Centro do Rio de Janeiro. AFP Direito de imagem AFP
Image caption Pessoas foram retiradas debaixo dos escombros e levadas ao hospital Souza Aguiar

Autoridades do Rio de Janeiro confirmaram na tarde desta quinta-feira que subiu para quatro o número de pessoas mortas no desabamento de três prédios no centro da cidade.

O corpo de bombeiros afirmou que a operação de busca por possíveis sobreviventes nos destroços continuará noite adentro.

Anteriormente, havia a informação de que mais dois corpos tinham sido encontrados entres os escombros, mas esse dado foi desmentido pela Defesa Civil Estadual.

Ao menos 11 pessoas continuam desaparecidas.
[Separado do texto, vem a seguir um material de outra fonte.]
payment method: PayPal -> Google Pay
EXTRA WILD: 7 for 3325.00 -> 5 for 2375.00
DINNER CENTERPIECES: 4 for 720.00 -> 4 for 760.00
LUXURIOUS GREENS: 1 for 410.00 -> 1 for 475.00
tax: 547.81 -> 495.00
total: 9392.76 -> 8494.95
As informações são subsecretário de Defesa Civil do Município do Rio de Janeiro, Márcio Motta, citado pela Agência Brasil.

De acordo com a Defesa Civil do município, cinco pessoas foram internadas com ferimentos, mas quatro delas já receberam alta.
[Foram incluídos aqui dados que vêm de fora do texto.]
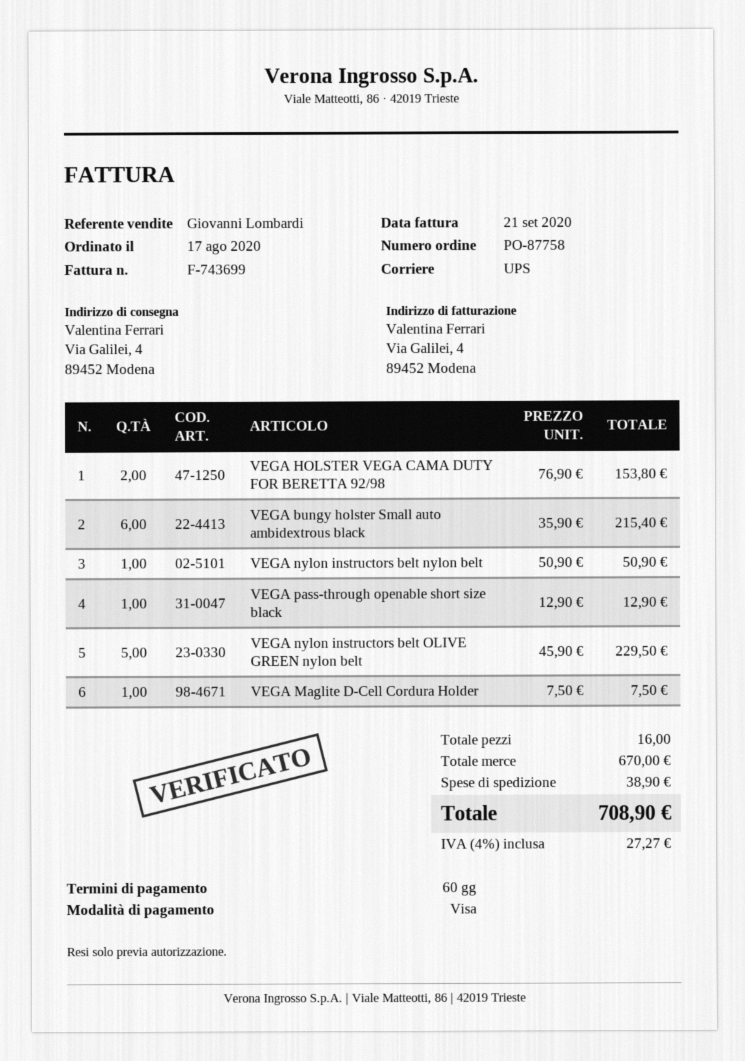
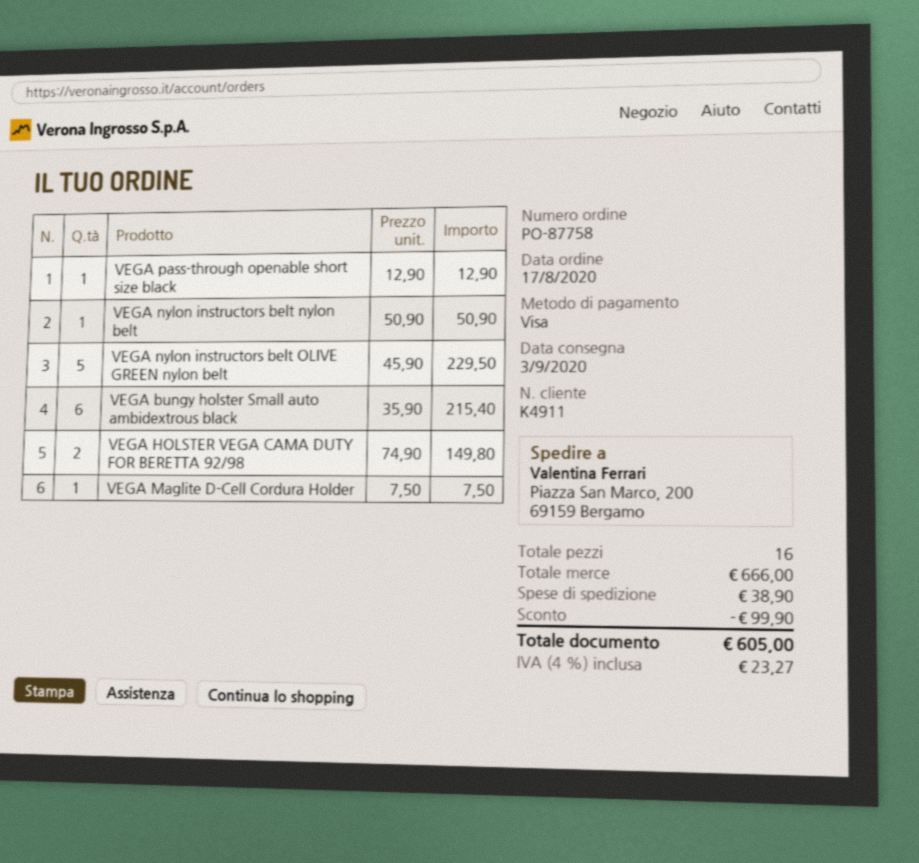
ship to: Via Galilei, 4, 89452 Modena -> Piazza San Marco, 200, 69159 Bergamo
VEGA HOLSTER VEGA CAMA DUTY FOR BERETTA 92/98: 2 x 76.90 = 153.80 -> 2 x 74.90 = 149.80
subtotal: 670.00 -> 666.00
discount: none -> 99.90
tax: 4% = 27.27 -> 4% = 23.27
total: 708.90 -> 605.00

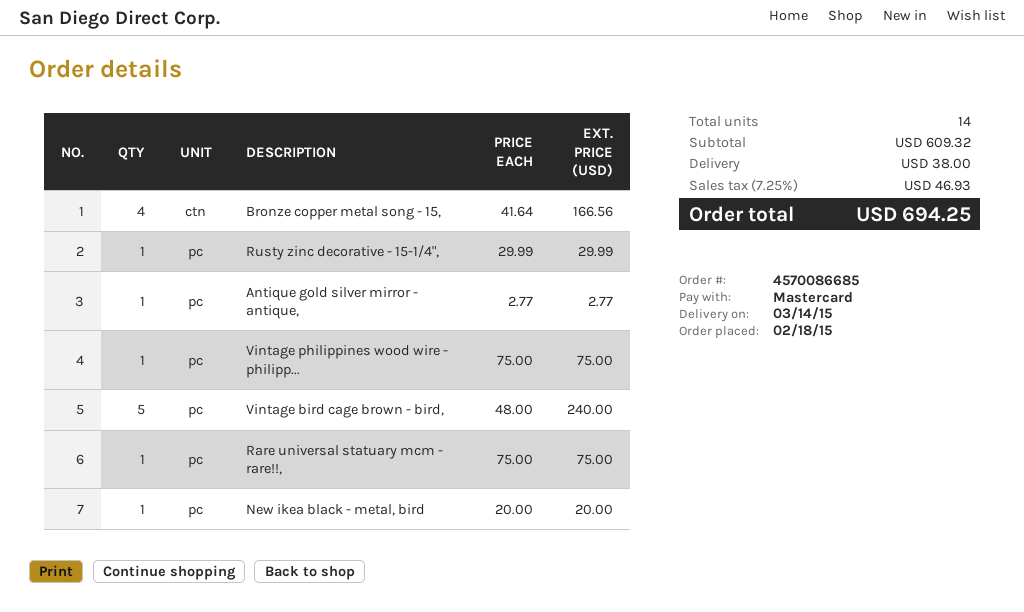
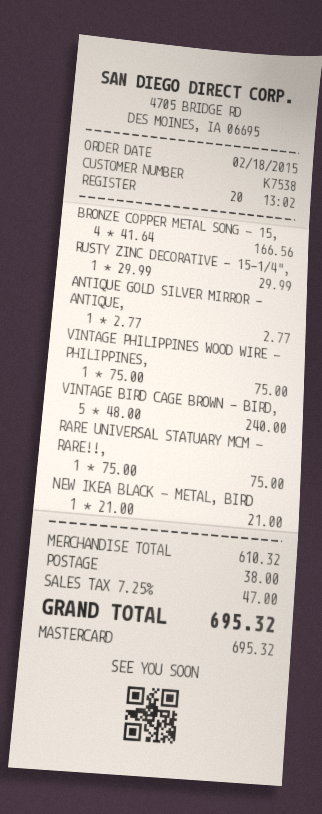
New ikea black - metal, bird: 1 x 20.00 = 20.00 -> 1 x 21.00 = 21.00
subtotal: 609.32 -> 610.32
tax: 7.25% = 46.93 -> 7.25% = 47.00
total: 694.25 -> 695.32

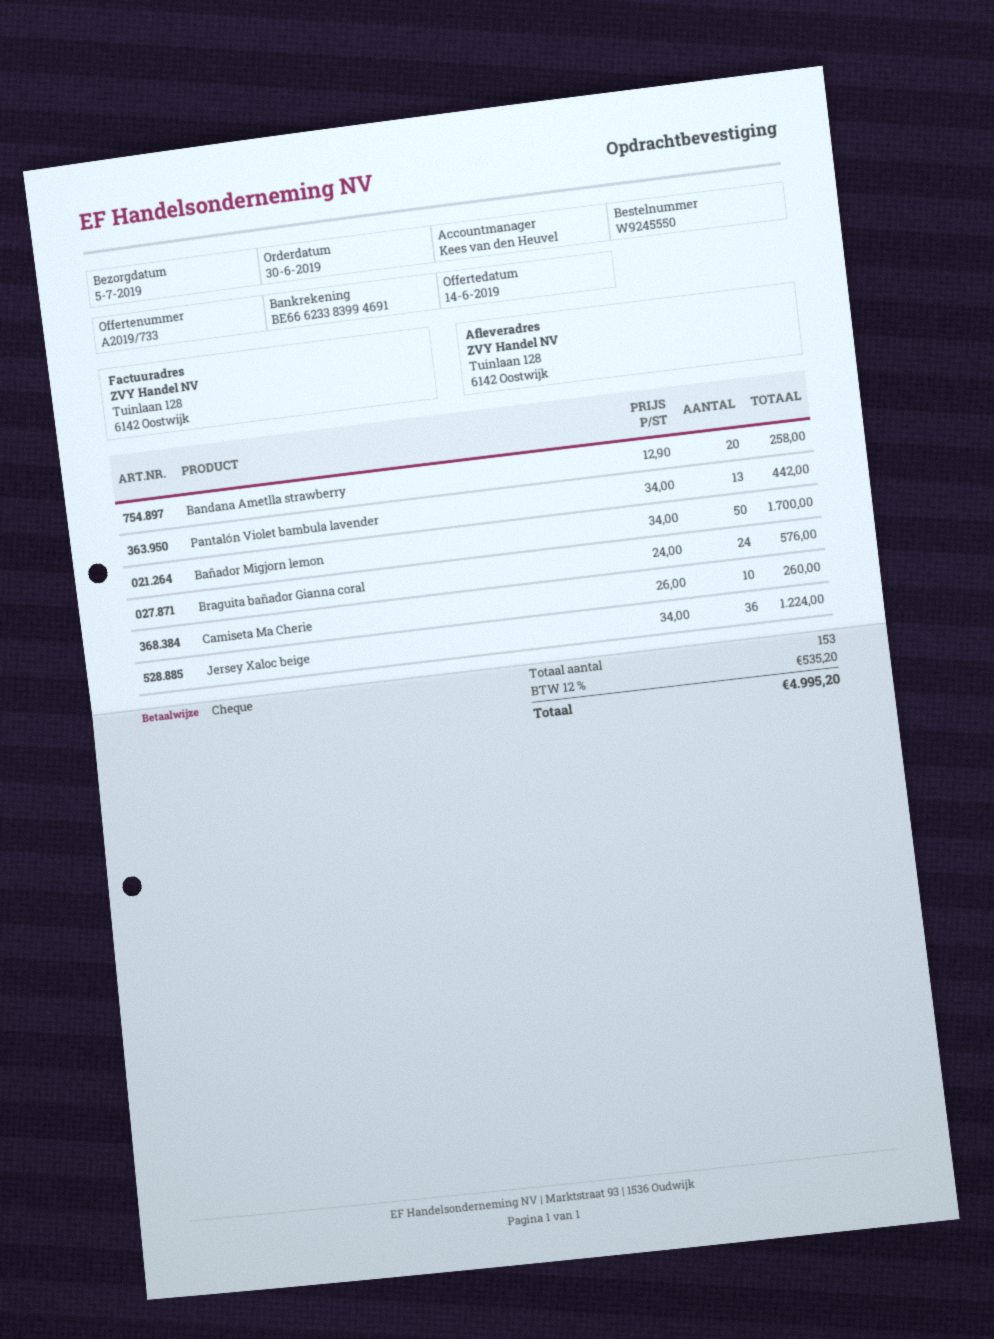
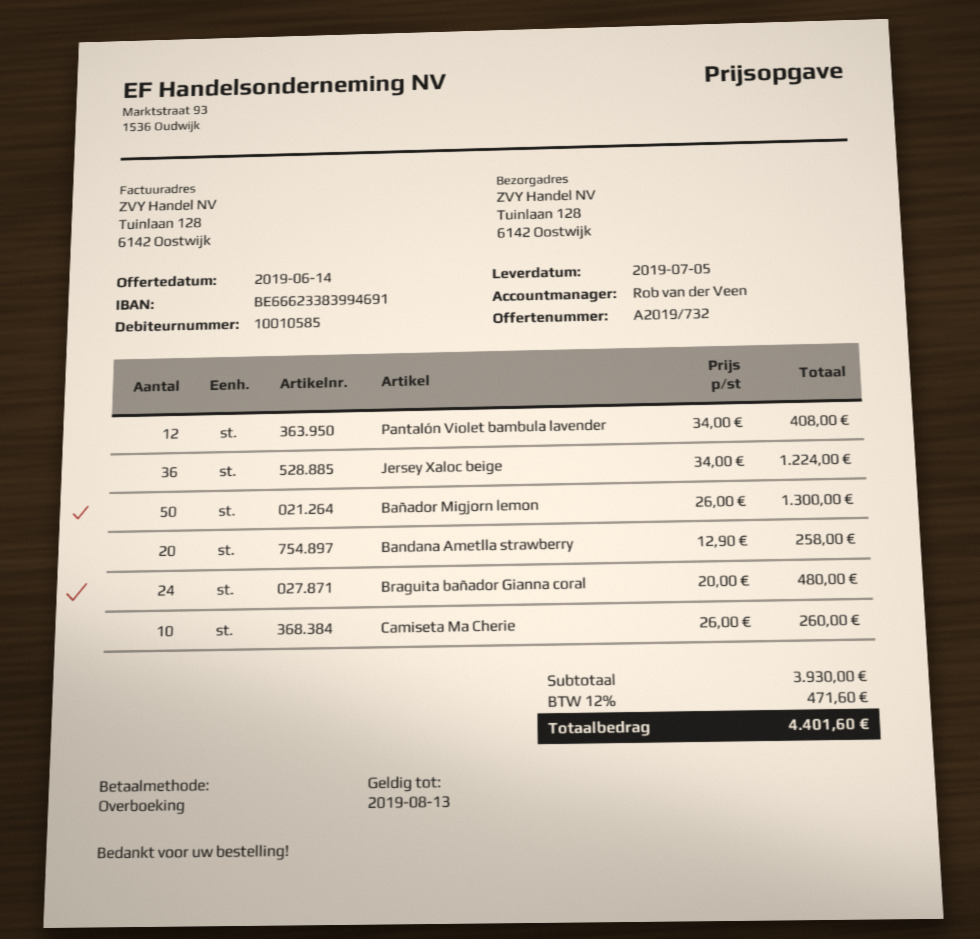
quote number: A2019/733 -> A2019/732
sales rep: Kees van den Heuvel -> Rob van der Veen
payment method: cheque -> bank transfer
Pantalón Violet bambula lavender: 13 x 34.00 = 442.00 -> 12 x 34.00 = 408.00
Bañador Migjorn lemon: 50 x 34.00 = 1700.00 -> 50 x 26.00 = 1300.00
Braguita bañador Gianna coral: 24 x 24.00 = 576.00 -> 24 x 20.00 = 480.00
tax: 12% = 535.20 -> 12% = 471.60
total: 4995.20 -> 4401.60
Outros três prédios vizinhos foram interditados por precaução, segundo Motta.

"Interditamos por prevenção, mas vistoriamos um por um e não há risco de desabamento", disse.

Os prédios que desabaram eram vizinhos ao Teatro Municipal, na Cinelândia. Um deles tinha 20 andares, outro dez andares e um menor, quatro andares. O prefeito Eduardo Paes foi ao local acompanhar os trabalhos de resgate.
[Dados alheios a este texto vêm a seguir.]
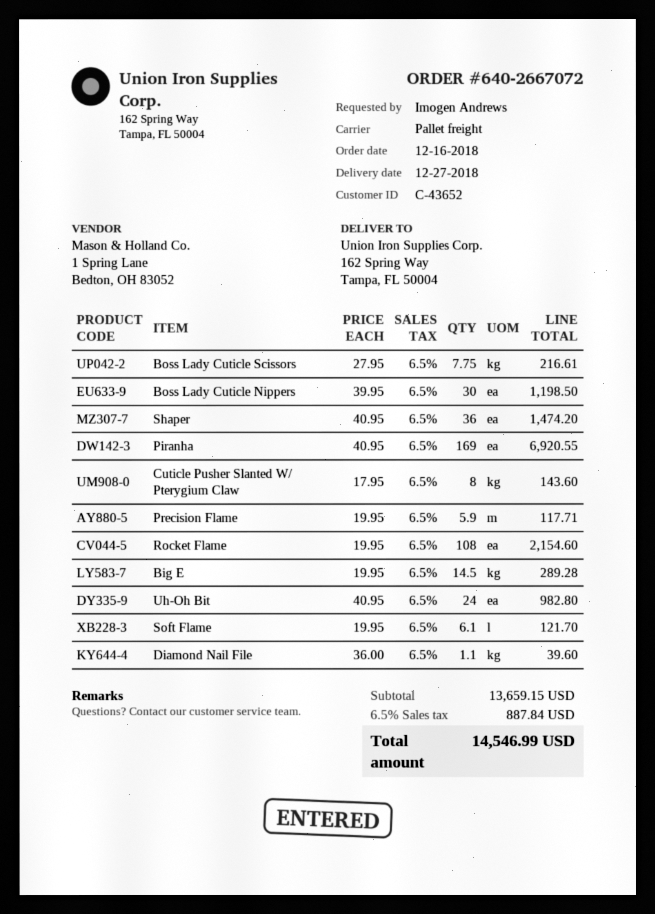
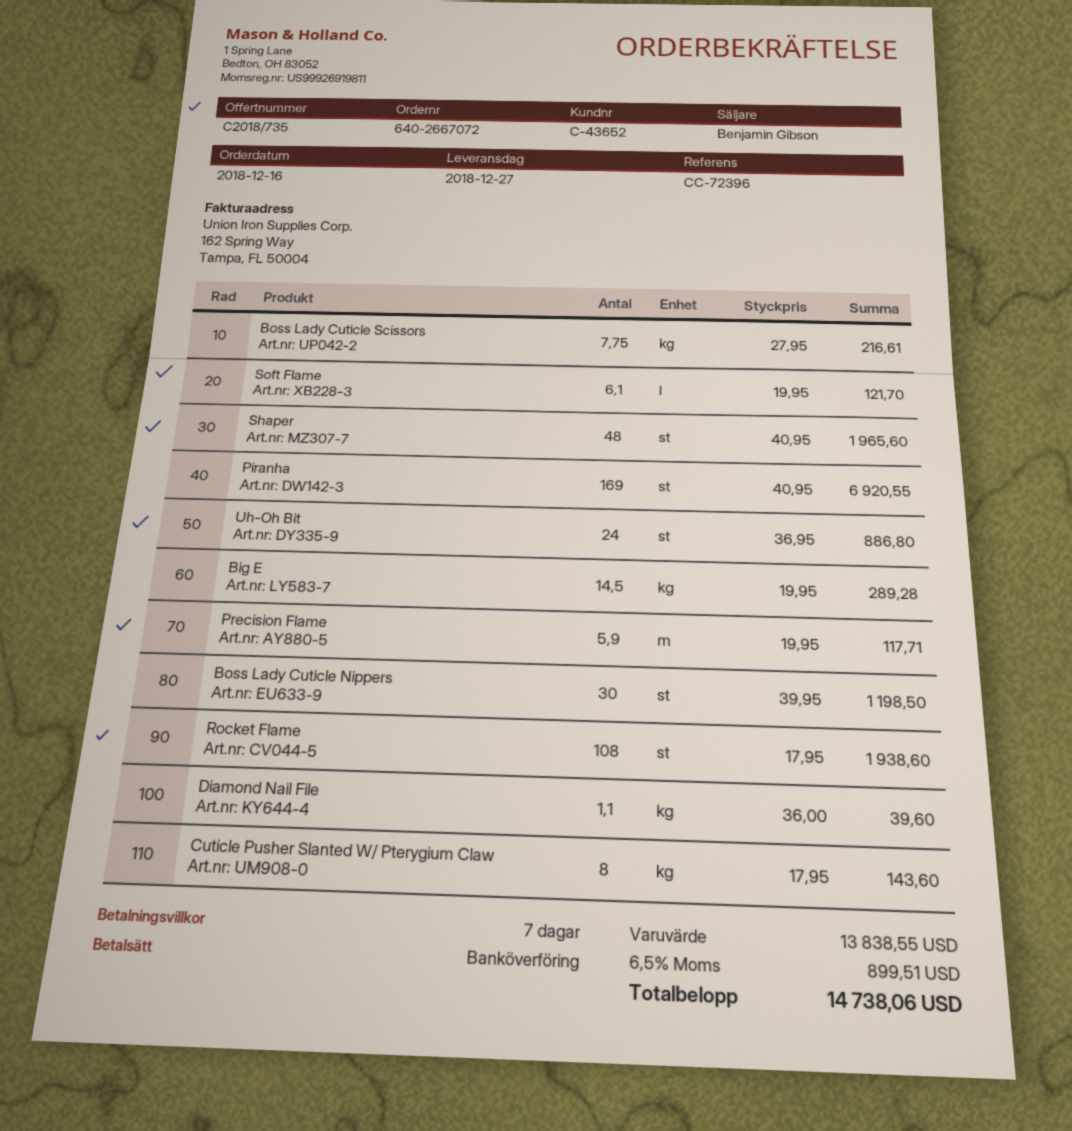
Shaper: 36 x 40.95 = 1474.20 -> 48 x 40.95 = 1965.60
Rocket Flame: 108 x 19.95 = 2154.60 -> 108 x 17.95 = 1938.60
Uh-Oh Bit: 24 x 40.95 = 982.80 -> 24 x 36.95 = 886.80
subtotal: 13659.15 -> 13838.55
tax: 6.5% = 887.84 -> 6.5% = 899.51
total: 14546.99 -> 14738.06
Dezenas de bombeiros e paramédicos acompanham os trabalhos de resgate. Devido ao forte cheiro de queimado no local, muitas pessoas usam máscaras protetoras.

Os escombros que caíram sobre a rua 13 de Maio, em frente aos edifícios, já está sendo retirados.

Embora o trânsito no entorno dos prédios esteja prejudicado, as principais vias de acesso ao centro do Rio apresentam normalidade.

Baixa ocupação

O desabamento ocorreu por volta das 20h30, quando os edifícios comerciais estavam com baixa ocupação, o que teria reduzido bastante o número de possíveis vítimas.

Um faxineiro foi retirado de dentro de um dos elevadores sob os escombros após ter ligado para um amigo pelo celular.

Segundo o prefeito, cães farejadores seriam usados na busca por possíveis sobreviventes. Ele afirmou que estimar o número de vítimas neste momento seria "pura especulação".

Segundo as informações iniciais, um dos edifícios, que abrigava escritórios de advocacia, passava por reformas em dois dos seus andares.

Um dos prédios abrigava um restaurante no andar térreo, mas não se sabe ainda se ele estava aberto no momento do desabamento.

Inicialmente especulou-se sobre possíveis danos a prédios vizinhos, incluindo o Teatro Municipal, mas vistorias descartaram problemas.

O incidente ocorre pouco mais de três meses após uma possível explosão de gás em um restaurante da cidade ter deixado três pessoas mortas.